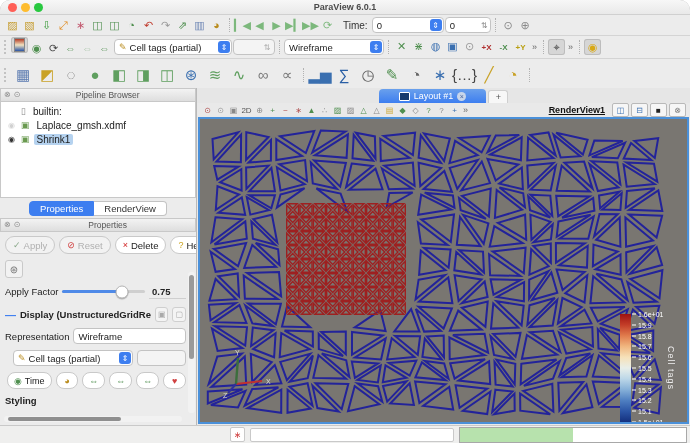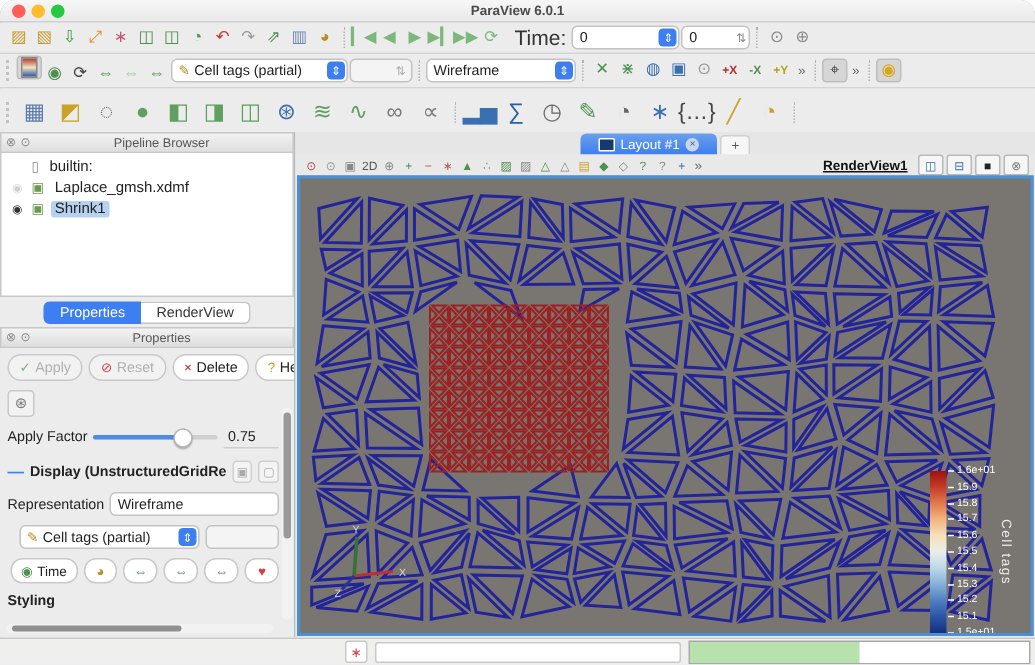--- a/index.html
+++ b/index.html
@@ -35,7 +35,7 @@
   .spinbox{display:inline-flex;align-items:center;background:#fff;border:1px solid #c3c3c3;border-radius:4px;
          height:16px;font-size:9.5px;padding-left:4px;box-sizing:border-box;}
   .spinbox .spin{margin-left:auto;color:#888;font-size:8px;padding:0 2px;}
-  .tb-label{font-size:14px;color:#333;margin:0 3px 0 6px;}
+  .tb-label{font-size:10px;color:#333;margin:0 3px 0 6px;}
   
   .left{position:absolute;top:88px;left:0;width:196px;bottom:18px;background:#ececec;border-right:1px solid #b9b9b9;
         display:flex;flex-direction:column;}

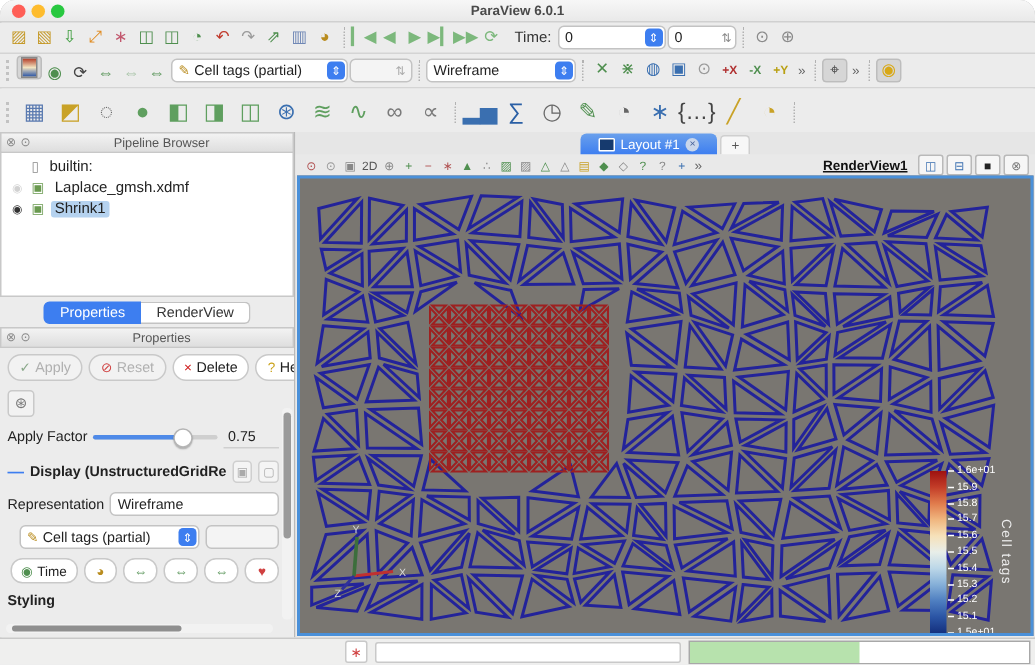--- a/index.html
+++ b/index.html
@@ -86,7 +86,7 @@
   .render{position:absolute;left:197px;top:88px;right:0;bottom:18px;display:flex;flex-direction:column;background:#e9e9e9;}
   .layout-tabs{height:15px;display:flex;align-items:flex-end;justify-content:center;gap:2px;background:#e6e6e6;flex:none;}
   .ltab{display:flex;align-items:center;gap:4px;background:linear-gradient(#6aa0ec,#3d7ef0);color:#fff;font-size:9px;
-        height:14px;padding:0 12px;border-radius:4px 4px 0 0;}
+        height:14px;padding:0 20px;border-radius:4px 4px 0 0;}
   .ltab .mon{width:9px;height:7px;border:1px solid #fff;background:#163a6e;border-radius:1px;}
   .ltab .x{width:9px;height:9px;border-radius:50%;background:#c9d6ea;color:#48639a;font-size:7px;display:flex;
         align-items:center;justify-content:center;}

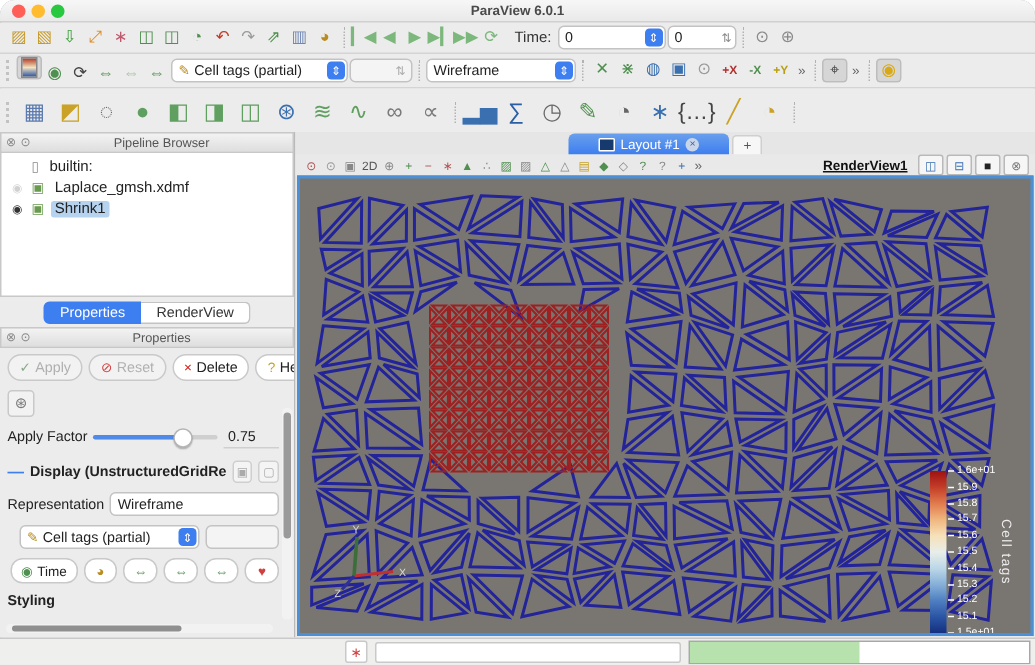--- a/index.html
+++ b/index.html
@@ -73,7 +73,7 @@
   .slider .knob{position:absolute;top:50%;transform:translate(-50%,-50%);width:11px;height:11px;border-radius:50%;
        background:#fff;border:1px solid #b5b5b5;box-shadow:0 1px 1px rgba(0,0,0,.25);}
   .valfield{width:34px;height:14px;border-bottom:1px solid #cfcfcf;font-size:9.5px;display:flex;align-items:center;
-       padding-left:3px;background:transparent;}
+       padding-left:3px;background:transparent;font-weight:bold;}
   .sect-header{display:flex;align-items:center;gap:4px;margin:8px 0 6px 0;}
   .collapse-dash{color:#3d7ef0;font-weight:bold;font-size:11px;}
   .mini-sq{width:14px;height:13px;border:1px solid #cfcfcf;border-radius:3px;background:#f4f4f4;color:#aaa;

#####

With the line containing "-86,7 +86,7 @@" as the first line and the last line of the listing as the final one, reproduce that span exactly, without pictures.

@@ -86,7 +86,7 @@
   .render{position:absolute;left:197px;top:88px;right:0;bottom:18px;display:flex;flex-direction:column;background:#e9e9e9;}
   .layout-tabs{height:15px;display:flex;align-items:flex-end;justify-content:center;gap:2px;background:#e6e6e6;flex:none;}
   .ltab{display:flex;align-items:center;gap:4px;background:linear-gradient(#6aa0ec,#3d7ef0);color:#fff;font-size:9px;
-        height:14px;padding:0 12px;border-radius:4px 4px 0 0;}
+        height:14px;padding:0 20px;border-radius:4px 4px 0 0;}
   .ltab .mon{width:9px;height:7px;border:1px solid #fff;background:#163a6e;border-radius:1px;}
   .ltab .x{width:9px;height:9px;border-radius:50%;background:#c9d6ea;color:#48639a;font-size:7px;display:flex;
         align-items:center;justify-content:center;}

--- a/index.html
+++ b/index.html
@@ -73,7 +73,7 @@
   .slider .knob{position:absolute;top:50%;transform:translate(-50%,-50%);width:11px;height:11px;border-radius:50%;
        background:#fff;border:1px solid #b5b5b5;box-shadow:0 1px 1px rgba(0,0,0,.25);}
   .valfield{width:34px;height:14px;border-bottom:1px solid #cfcfcf;font-size:9.5px;display:flex;align-items:center;
-       padding-left:3px;background:transparent;}
+       padding-left:3px;background:transparent;font-weight:bold;}
   .sect-header{display:flex;align-items:center;gap:4px;margin:8px 0 6px 0;}
   .collapse-dash{color:#3d7ef0;font-weight:bold;font-size:11px;}
   .mini-sq{width:14px;height:13px;border:1px solid #cfcfcf;border-radius:3px;background:#f4f4f4;color:#aaa;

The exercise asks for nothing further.